The lesson for me: use my analytical brain less and listen more to how I actually feel. And don’t be afraid to email my doctor and tell him to change medications NOW! I need to trust more in myself concerning my health and wellbeing and less on objective science. When I’m my primary advocate and trust doctors only as much as they deserve it, then I can restore a measure of balance in my life and living. And I believe this principle applies to all areas of my life. How about you?
It is my belief that we advocate for our own healthcare – providers consult with us on how to best to take care of ourselves. Ultimately, we call the shots. It is essential, at least from my perspective, that we listen to what our own bodies are needing and speak-up about its needs. Providers will respect your involvement. If we don’t advocate on our own behalf, no one else will.
As a sane and healthy man, my reply has to be yes and now.
sorry to sound wishy-washy, but each of the few MDs, DDSs, etc. I have used I have “interviewed as they interviewed me before using their servic — many have offered referals to techbicians, whom I also “interview” prior to submittig to their service.
I have been pleased to all whom I have “used” professionall;.
Thanks to both Rob and Roy. Your insights and common-sense approach will hopefully give courage to others to be their own best care-givers!
Yes we need to b advocates for ourselves. Yes we need to be informed. Much info is on the internet these days. We may need to dig deep and compare several sources.

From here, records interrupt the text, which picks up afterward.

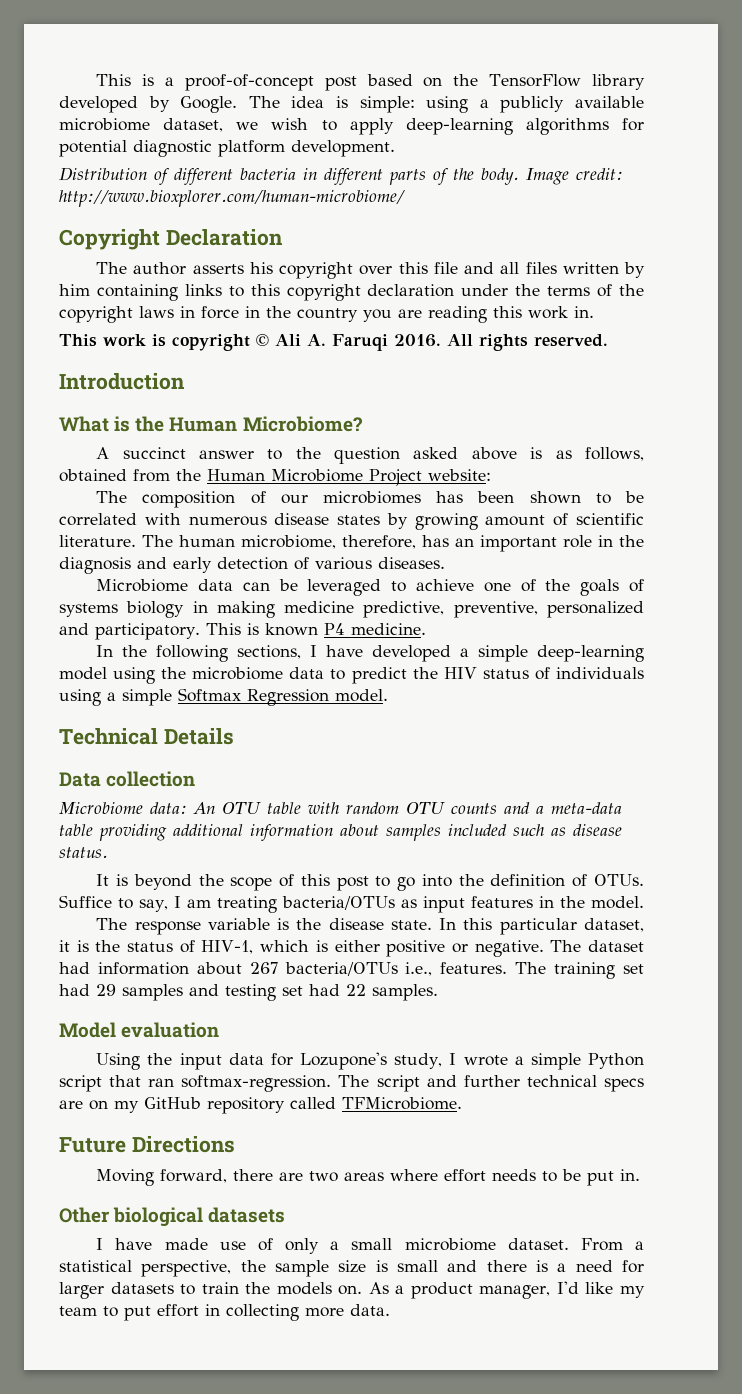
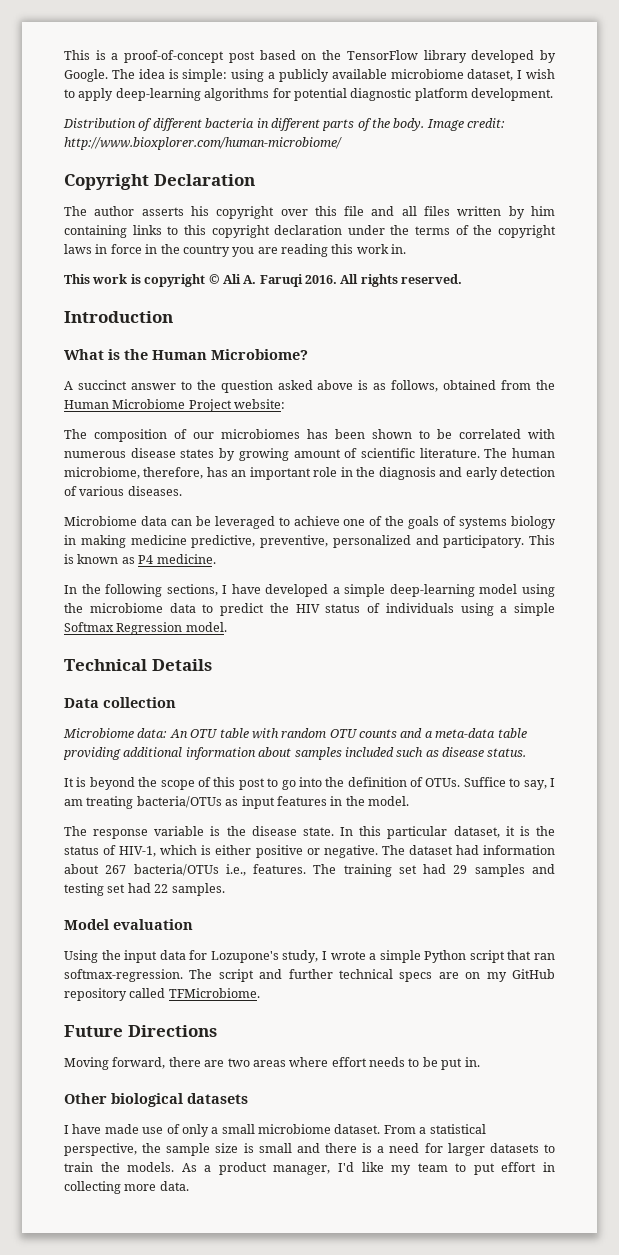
[236,122,259,130] we -> [517,70,523,79] I
(318, 629) none -> [121,557,135,564] as
[276,1282,363,1295] models on. -> [127,1162,175,1172] models.

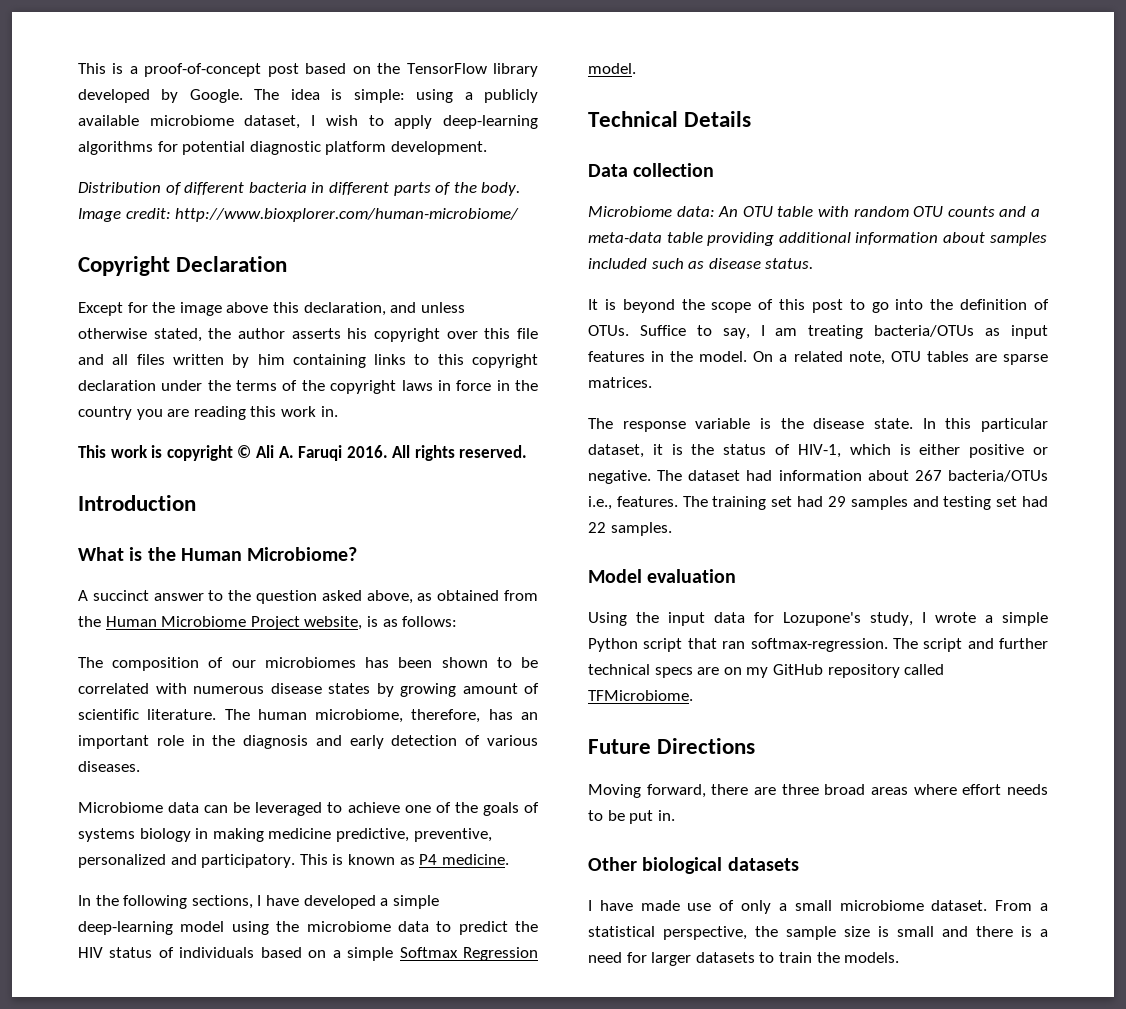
[64,206,87,216] The -> [78,302,465,316] [78,328,232,342] Except for the image above this declaration, and unless otherwise stated, the
[317,380,439,392] above is as follows, -> [366,590,433,604] above, as
[234,399,286,409] website: -> [304,616,458,630] website, is as follows:
[460,603,494,616] using -> [260,947,327,958] based on
(409, 801) none -> [753,351,1048,365] [588,377,652,388] On a related note, OTU tables are sparse matrices.
[227,1058,250,1067] two -> [781,784,866,795] three broad
[181,1162,555,1175] [64,1181,189,1194] As a product manager, I'd like my team to put effort in collecting more data. -> (900, 957) none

Most of all recognize that our bodies are complex organisms and pretty good at maintaining stasis if we provide proper resources.
Remember that medical doctors are humans licensed to “practice”. A dr. Willing to admit they dont know and listen to a patient’s thoughts is much more likely to provide the care a person needs. Beware the pill-pushers!
I agree wholeheartedly with Roy’s comments about mutual “interviews”. It is after all a “partnership” this healing process. I don’t think the old deifying of medical practitioners has done us too many favors. It puts an unrealistic responsibility on them, when they are after all human. And in some cases can give them delusions of grandeur if they buy into the deifying too heavily. And it makes us “the customer” relinquish our responsibility in the partnership, which is to evaluate by our own individual yardstick if the recommended treatment meets our unique and individual requirements. We often place ALL the blame on them then, when we are not being our own health advocates.
There remains so much unknown when it comes to the medical field. Dx’s who treat with drugs simply attempt to mask the underlying issues. Chronic pain is treated by way of shutting off neuro-transmitters to reduce the pain, rather than addressing the reason(s) for the pain. High blood pressure is no different. There is a direct correlation to the levels of sodium and potassium in or systems and high BP. You take the meds, stay away from sodium and experience increases in the levels of BP. The point is in the balance. Salt IS a much needed element in our systems as is potassium. Talk to a naturapath who is willing to test for such levels and advise accordingly
No I don’t trust a Doctor but I take what he says in consideration. The only Doctor that I trust is God or the Holy Spirit because I know I’m told through my intuition is the Truth.